# So... Buying yaun...



## invision (Aug 14, 2012)

I just made a statement of converting 1000 usd to yaun on another thread...

Good hedge or not?

Opinions please?


----------



## biobacon (Aug 20, 2012)

Well I think it couldn't hurt, unless of course we do go to war with NK. What kind of transfer would this be? Are you going to get into a currency fund or are you thinking a swap with a broker. I could see a freezing of Asian assets if we do go to war but other then that it might be a good idea. Ive just read about this kind of stuff and have only exchanged money in the small scale while in other countries so I don't know that much about it other then its said to be kind of hard to get into and make money unless you got serious capital to invest.


----------



## invision (Aug 14, 2012)

biobacon said:


> Well I think it couldn't hurt, unless of course we do go to war with NK. What kind of transfer would this be? Are you going to get into a currency fund or are you thinking a swap with a broker. I could see a freezing of Asian assets if we do go to war but other then that it might be a good idea. Ive just read about this kind of stuff and have only exchanged money in the small scale while in other countries so I don't know that much about it other then its said to be kind of hard to get into and make money unless you got serious capital to invest.

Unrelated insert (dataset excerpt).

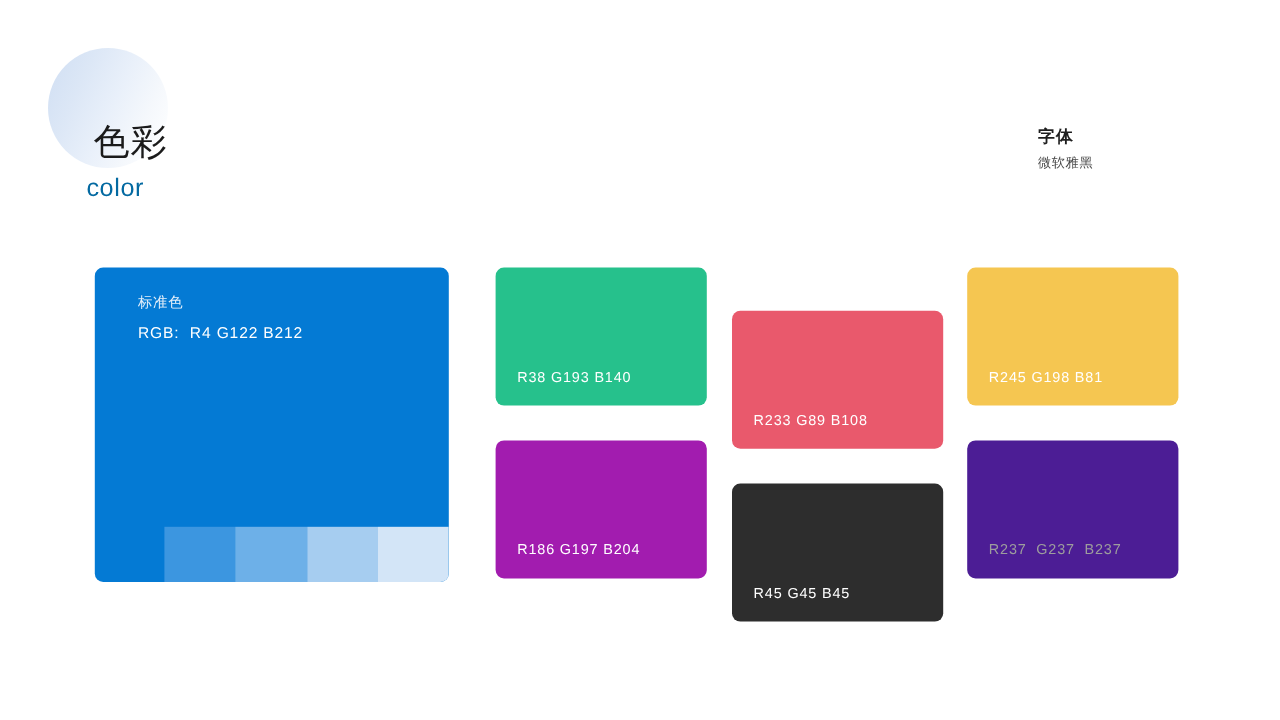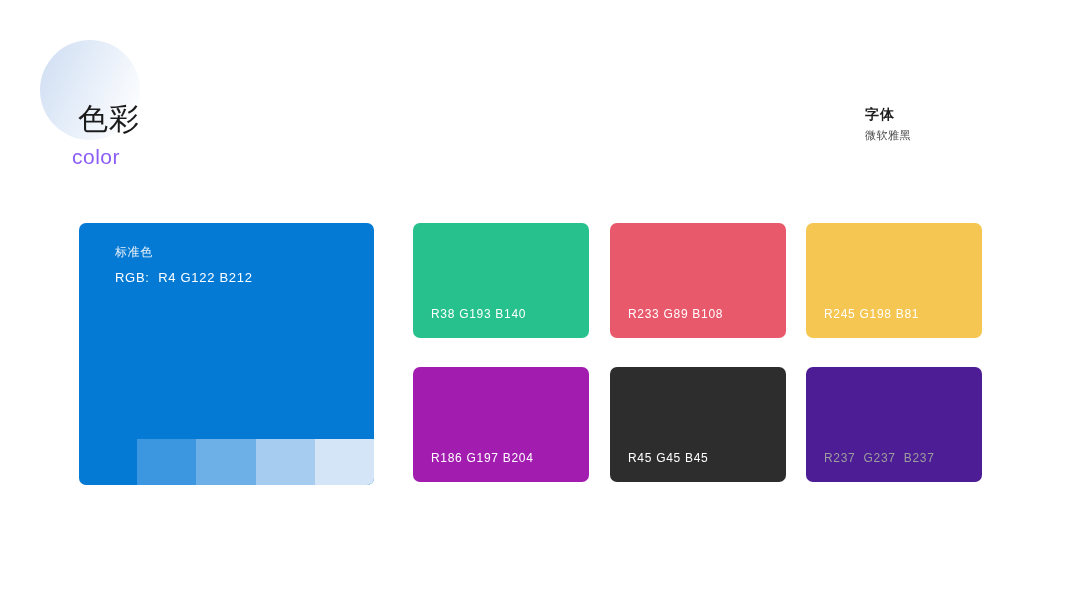"color" .title-en { color: #8b5cf6 -> #0369a1 }
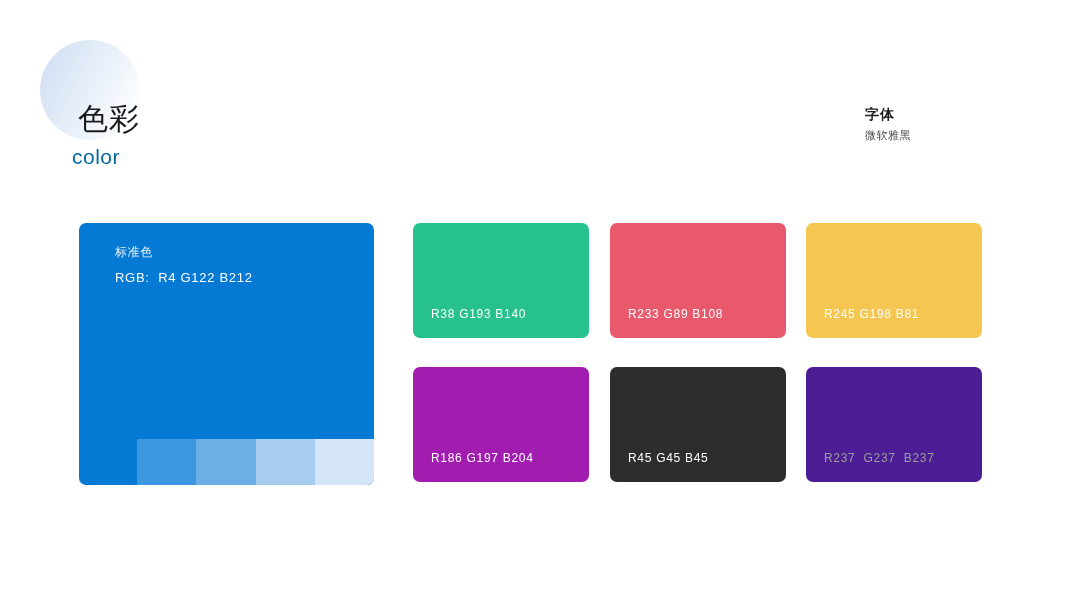"R233 G89 B108" .col-2 { margin-top: none -> 36px }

Talking "in hand" currency... $1000 would get me $5,414.50 for less than $7 in fees... Pick up at local Travelex store here in Atlanta.


----------



## biobacon (Aug 20, 2012)

7 in fees aint bad. Do a history search on the balance of trade and see what it is has done and what it is expected to do. Remember gold is a universal currency, but if your looking to get in on the ground floor with the yaun then maybe. If you got the cash. Good luck.


----------



## Marcus (May 13, 2012)

Not, unless you're planning a trip to China. As biobacon mentioned, I'd go with PMs.
It boils down to what you plan to do with the investment. You're also open to liquidity issues when you try to convert back. There's bound to be an ETF for it. http://etfdb.com/type/currency/rmb-chinese-yuan/


----------



## invision (Aug 14, 2012)

Marcus said:


> Not, unless you're planning a trip to China. As biobacon mentioned, I'd go with PMs.
> It boils down to what you plan to do with the investment. You're also open to liquidity issues when you try to convert back. There's bound to be an ETF for it. http://etfdb.com/type/currency/rmb-chinese-yuan/


I have a decent amount of PMs (Junk Silver, Silver Eagles, and Krugs), just thinking with China now making open moves against the USD, AND they have also stated they want their currency more on the open market, they won't be able to keep the price artificially down IMO in the next 2-4 years... If USD now has a 1:5 ratio today against the CYN, in 2-4 years from now we could see a total flip flop where the ratio changes to 5:1, so that 1,000USD:5,000CYN would go 5,000CYN:25,000USD... I would be hedging against devaluation of the USD, with CYN in hand exchanged for a tiny fee of $6-7.... A chance to turn $1,000 USD into $25,000USD....or at least maintain the buying power of $1,000USD today if we do see hyper-devaluation of the USD... Also, unless there is a total complete melt down in 2-4 years where international travel becomes obsolete then currency exchange centers (especially in a city like Atlanta) aren't going to go away... Make sense?


----------



## Marcus (May 13, 2012)

invision said:


> ... Make sense?


Yes, but you're forgetting one important thing.

What type of economy does China have? It's primarily an export economy (though that is changing to some extent.) By that, I mean that China receives most of their foreign reserves through the selling of merchandise of dubious quality. So if the USD vs Yuan ratio flipflops, all of their crapola will be very expensive. So their economy will tank as well since their export markets will collapse. If/when that happens, there'll be political unrest over there.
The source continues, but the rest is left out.